Mışık külgende kül; (Anlamı; sen gülmeyi bilmiyorsun; kedi ne zaman gülerse sende o zaman gül...Kedi gülmeyeceğine göre, sen de gülme...)
...
Akılsız itni col kocatır; (Anlamı; yapacağı işinde aklını kullanmayan kişi, boşa kürek çeker, yaşlansa da işlerini doğru dürüst ve verimli biçimde yapamaz..Ömrü yolda geçen hiçbir iş yapamayan köpek gibi boşa uğraşmış olur..)
....
İşi yok, it taşlay; (Anlamı; boş, anlamsız, gereksiz işlerle uğraşıyor...)
.....
Bay degende bakırgan; (Anlamı; evde kalmış kızın evlenmek, koca istemek düşüncesini sesli olarak ortaya koyar...)
...
Ucuz etning sorpası tatımaz; (Anlamı: ucuz etin haşlamasının tadı olmaz...)
....
Akam sen namazńı kıla tur; ben cilikni aşay turayım; (Anlamı; Abim, babacığım sen namızını kılmaya devam et, ben tavuk etini yemeye devam edeyim...)
...
Cengem Nogay şayını cuvunduruk day yasay; (Anlamı; yengem Nogay çayını bulaşık suyu gibi kötü yapıyor...)
...
İt aşı kara bılamık; (Anlamı: yemek sadece köpeklere verilecek kadar kötü olmuş...)
...
Hava köterildi; (Anlamı; hava açıldı...)
...
Elden elek; daldan taşşak; (Anlamı; işini bilmeyen , elden hacet istemeyi alışkanlık haline getiren kişileri için kullanılır...)
....
Aşar avuz körür, şışar köt körür; (Anlamı; insanın yeme içmesinde sınır yoktur.. Yerken ağzı, tuvaletteyken poposu görür...Çok yiyip içmenin insana sağlayacağı bir yarar yoktur...)
....
Adamanan mal pitmez; (Anlamı; adak sadece sözden oluşan bir vaaddir...Ne kadar vaad edersen et, yine de bir şeyin eksilmez , malın olduğu gibi kalır, bitmez...
....
Aylan köznen Karay; (Anlamı; rahatsız edecek şekilde gözetliyor...)
....
Mışığın cuvurganı koradan korağa; (Anlamı; kedi küçük bir hayvandır, gücü de etkisi de oldukça sınırlıdır...Onun gücü bir evin bahçesinden, diğer evin bahçesine koşmaya ancak yeter...)
...
Kör itin ölgen yeri; (Anlamı; çok uzak..)
...
Kalakayım, kara şayım közünge tizinge tursuńg; (Anlamı; yapılan iyilikleri bilmeyen karşı tarafa yapılan hakaret, beddua ...Sana ikram ettiğim ekmeğim ve çayımdan yarar görmeyesin..Hayrını görmeyesin....)
....
Cer bizni baskaşık; biz cenri basayık;(Anlamı; ölüp toprağa girmeden önce, zamanımızı iyi değerlendirip, çok gezelim...)
....
Bir ayağını algaşık bir ayağını it aşar; (Anlamı; öyle salak, öyle anlamsız ve beceriksizce davranır ki; işleri asla bitmez; yolda yürürken bile bir adımını ileri atıncaya kadar diğer ayağını köpek yer...)
...
Nerede tımbırtı, orda buluntu; (Anlamı; işini gücünü bırakıp , gönlünü eğlendirmenin peşinden koşar...)
....
Ne Karaysın pısıp pısıp, kötüngü kısıp kısıp; (Anlamı; gizlenerek bir şeyler gözlemeye utanmıyor musun?
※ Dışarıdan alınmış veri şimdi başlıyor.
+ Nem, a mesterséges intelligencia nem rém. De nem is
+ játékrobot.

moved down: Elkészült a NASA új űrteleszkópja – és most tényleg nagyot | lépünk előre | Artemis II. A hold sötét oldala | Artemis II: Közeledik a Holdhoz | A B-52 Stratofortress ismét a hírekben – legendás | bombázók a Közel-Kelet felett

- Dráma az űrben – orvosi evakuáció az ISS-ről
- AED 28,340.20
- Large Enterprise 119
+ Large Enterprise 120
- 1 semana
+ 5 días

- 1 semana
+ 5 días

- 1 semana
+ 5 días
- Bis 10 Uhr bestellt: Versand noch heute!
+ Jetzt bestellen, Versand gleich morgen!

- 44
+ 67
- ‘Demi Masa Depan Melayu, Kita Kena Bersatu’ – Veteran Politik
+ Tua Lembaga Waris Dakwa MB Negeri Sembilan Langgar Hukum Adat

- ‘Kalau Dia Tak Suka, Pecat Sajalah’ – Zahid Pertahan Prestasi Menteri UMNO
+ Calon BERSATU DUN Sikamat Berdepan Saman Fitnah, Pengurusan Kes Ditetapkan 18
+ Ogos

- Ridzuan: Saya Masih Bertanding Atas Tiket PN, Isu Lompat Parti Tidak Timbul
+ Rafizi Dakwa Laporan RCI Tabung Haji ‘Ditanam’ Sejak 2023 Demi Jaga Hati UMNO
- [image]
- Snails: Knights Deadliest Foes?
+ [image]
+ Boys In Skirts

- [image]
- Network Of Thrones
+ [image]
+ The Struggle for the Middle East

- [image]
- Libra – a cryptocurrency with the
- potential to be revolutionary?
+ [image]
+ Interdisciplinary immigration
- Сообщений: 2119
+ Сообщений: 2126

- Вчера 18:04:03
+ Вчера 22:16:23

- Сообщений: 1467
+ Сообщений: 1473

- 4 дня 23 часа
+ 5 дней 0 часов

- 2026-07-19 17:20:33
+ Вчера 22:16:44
Kötünü de sıkıp sıkıp baktığını herkes gibi ben de görüyorum ama sen görmüyorsun, sen kocaman bir salaksın...)
...
İtten kuzu tuğmaz; (Anlamı; her canlının yavrusu kendisine benzer...Kötünün çocuğu da kötü olur...)
....
Arap may tapsa ; taşağını maylar; (Anlamı;malı ve parayı gereksiz yere saçıp savurmak...)
....
Akşam aytar; saba kaytar; (Anlamı; akşam söz verir, sabahleyin sözünden cayar..)
...
Boku betińe, sıyraa kötüńe; (Anlamı; bir tür küfür..; ayrıca birisine gereksiz değer verilmesi.)
...
Kapıdan kuvsań bacadan tüşer; (Anlamı; kapıdan kovsan, bacadan geri gelir...
...
Mına menim ballarda; kötge sürtecek akıl yok; (Anlamı; Bu benim çocuklarım akılsız...)
...
Boz eşeğin burnu day; (Anlamı; rengi solmuş, boz, hoş olmayan bir renk...)
....
Balańı arkan tırtmışlap bayla; Cuvur ket; (Anlamı; çocuğunu sırtına sartılmayacak şekilde bağlayıp koşarak git...)
...
El işine kuvana; öz işine zuvana; (Anlamı: başkasının işini sevinerek yapıyor; kendi işini yapmak istemiyor, tembellik ediyor...)
...
Aşuv aşadı;aşaganını ana bekte ketip avardı; (Çok sinirli biçimde yemek yedi, yediklerini öteki tarafı gidip kustu...Sinirli yiyen, kusar...)
...
Şingene balaban atga minse ; tańrısını unutur; (Anlamı; çingene, büyük bir ata bindiğinde, öyle büyüklük havalarına girer ki, kendisini yaratan tanrısını unutur...)
....
Şingenening cartı kaşık aşı bolsa catıp yukusu kelmez;(Anlamı; çingenenin azıcık yiyeceği olsa onu yeyip bitirmeden uyumaz...)
....
Balanı arkanga tırtmışlap bayla; cuur ket;(Anlamı çocuğunu sırtına sarsılmayacak şekilde sıkı bağla....
...
Acıkkan yer ayrı ; acıyan yer ayrıdır; (Anlamı; insanın bir yakınının ölümüne üzülüp aştan ekmekten kesilmesi yanlıştır...İnsanın acıyan yeriyle acıkan yeri ayrı ayrıdır...)
...
Kaşlarını mışık calaan; (Anlamı; kaşlarını öyle zayıf, öyle görünmez öyle az ki; sanki kedi yalamışta yok etmiş şekilde çıkmış...Tatarların karakteristik özelliklerinden birisidir ...)
....
Malım arağa keteceğine, karnım araga ketsiń; (Anlamı; malım zarar göreceğine, telef olacağına, döküleceğine, karnımı gereğinden fazla doyururum...Malım zarar görünceye kadar karnım zarar görsün...)
....
Men süyemen Konak beg , al sende süy; (Anlamı; ben çocuğumu çok ve sınırsızca seviyorum, konak beyi, al benim çocuğumu benim sevdiğim gibi sev....)
....
....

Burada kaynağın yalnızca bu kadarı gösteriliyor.